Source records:

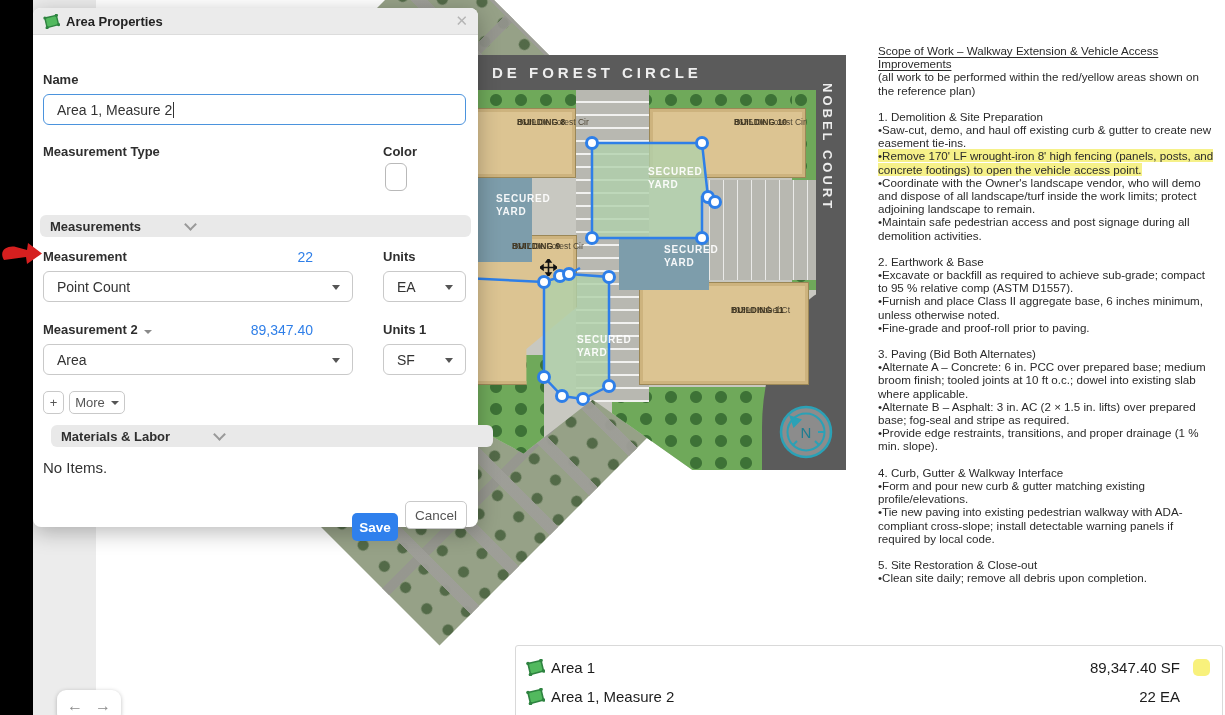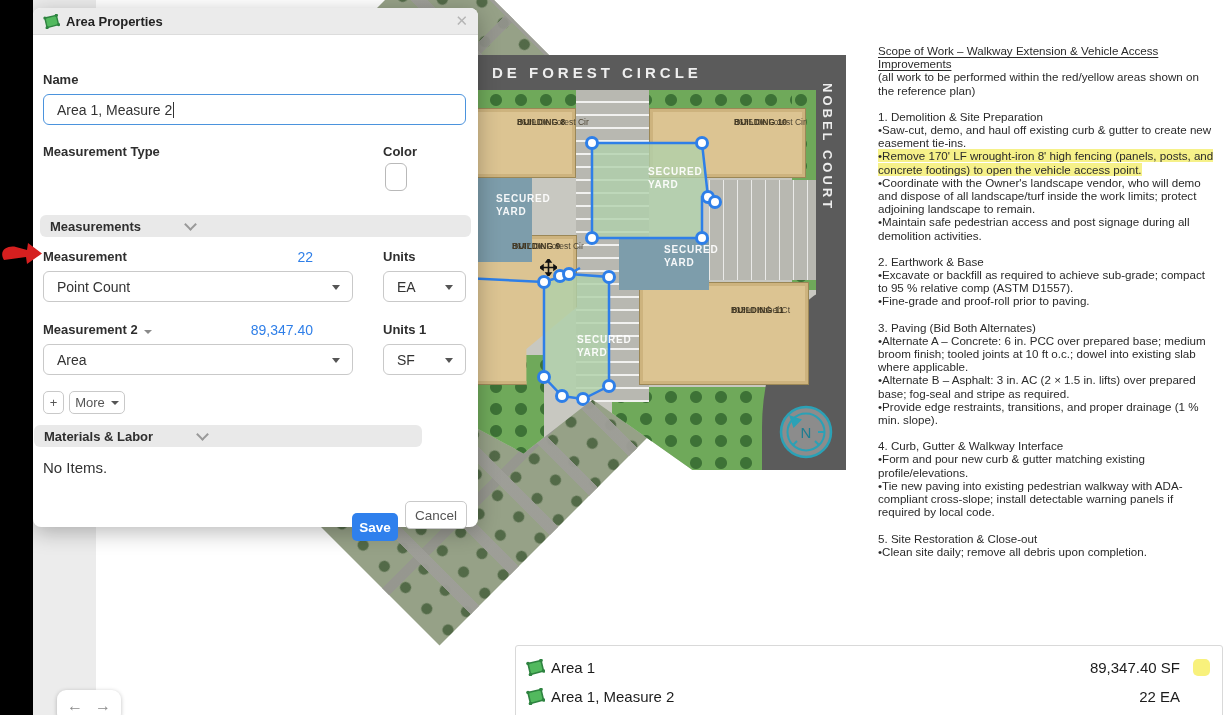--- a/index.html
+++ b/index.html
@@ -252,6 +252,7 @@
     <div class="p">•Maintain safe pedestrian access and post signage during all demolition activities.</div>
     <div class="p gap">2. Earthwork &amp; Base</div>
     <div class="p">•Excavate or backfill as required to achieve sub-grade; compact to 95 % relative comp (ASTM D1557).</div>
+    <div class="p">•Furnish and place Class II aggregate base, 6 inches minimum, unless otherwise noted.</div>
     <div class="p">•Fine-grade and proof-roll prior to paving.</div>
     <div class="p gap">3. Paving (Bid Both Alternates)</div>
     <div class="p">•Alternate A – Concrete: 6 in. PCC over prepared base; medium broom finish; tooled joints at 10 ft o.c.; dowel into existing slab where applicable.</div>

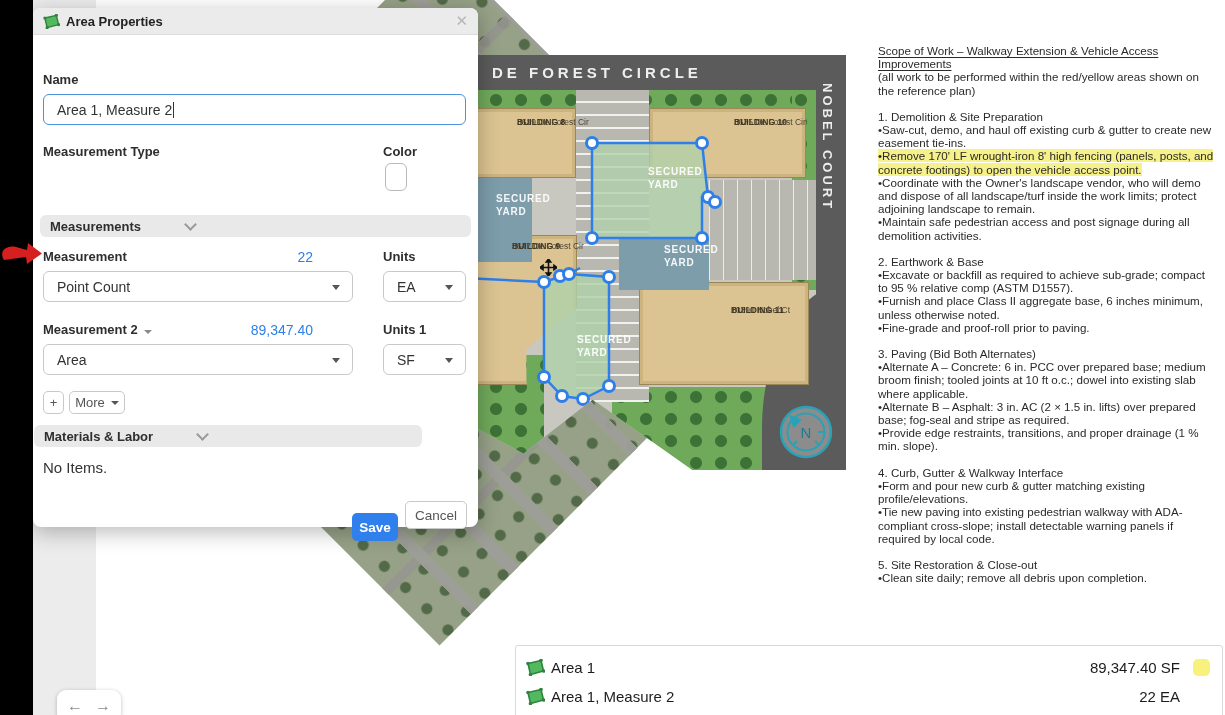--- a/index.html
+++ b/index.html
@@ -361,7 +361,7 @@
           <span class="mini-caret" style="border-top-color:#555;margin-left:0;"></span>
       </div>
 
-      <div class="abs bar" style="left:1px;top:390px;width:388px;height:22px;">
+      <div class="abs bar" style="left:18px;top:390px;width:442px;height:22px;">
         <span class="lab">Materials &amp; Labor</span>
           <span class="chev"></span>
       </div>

# [EXERCISE DIRECTIONS]
Please transcribe every entry above exactly, leaving out any pictures.

# [REPLY]
--- a/index.html
+++ b/index.html
@@ -252,6 +252,7 @@
     <div class="p">•Maintain safe pedestrian access and post signage during all demolition activities.</div>
     <div class="p gap">2. Earthwork &amp; Base</div>
     <div class="p">•Excavate or backfill as required to achieve sub-grade; compact to 95 % relative comp (ASTM D1557).</div>
+    <div class="p">•Furnish and place Class II aggregate base, 6 inches minimum, unless otherwise noted.</div>
     <div class="p">•Fine-grade and proof-roll prior to paving.</div>
     <div class="p gap">3. Paving (Bid Both Alternates)</div>
     <div class="p">•Alternate A – Concrete: 6 in. PCC over prepared base; medium broom finish; tooled joints at 10 ft o.c.; dowel into existing slab where applicable.</div>

--- a/index.html
+++ b/index.html
@@ -361,7 +361,7 @@
           <span class="mini-caret" style="border-top-color:#555;margin-left:0;"></span>
       </div>
 
-      <div class="abs bar" style="left:1px;top:390px;width:388px;height:22px;">
+      <div class="abs bar" style="left:18px;top:390px;width:442px;height:22px;">
         <span class="lab">Materials &amp; Labor</span>
           <span class="chev"></span>
       </div>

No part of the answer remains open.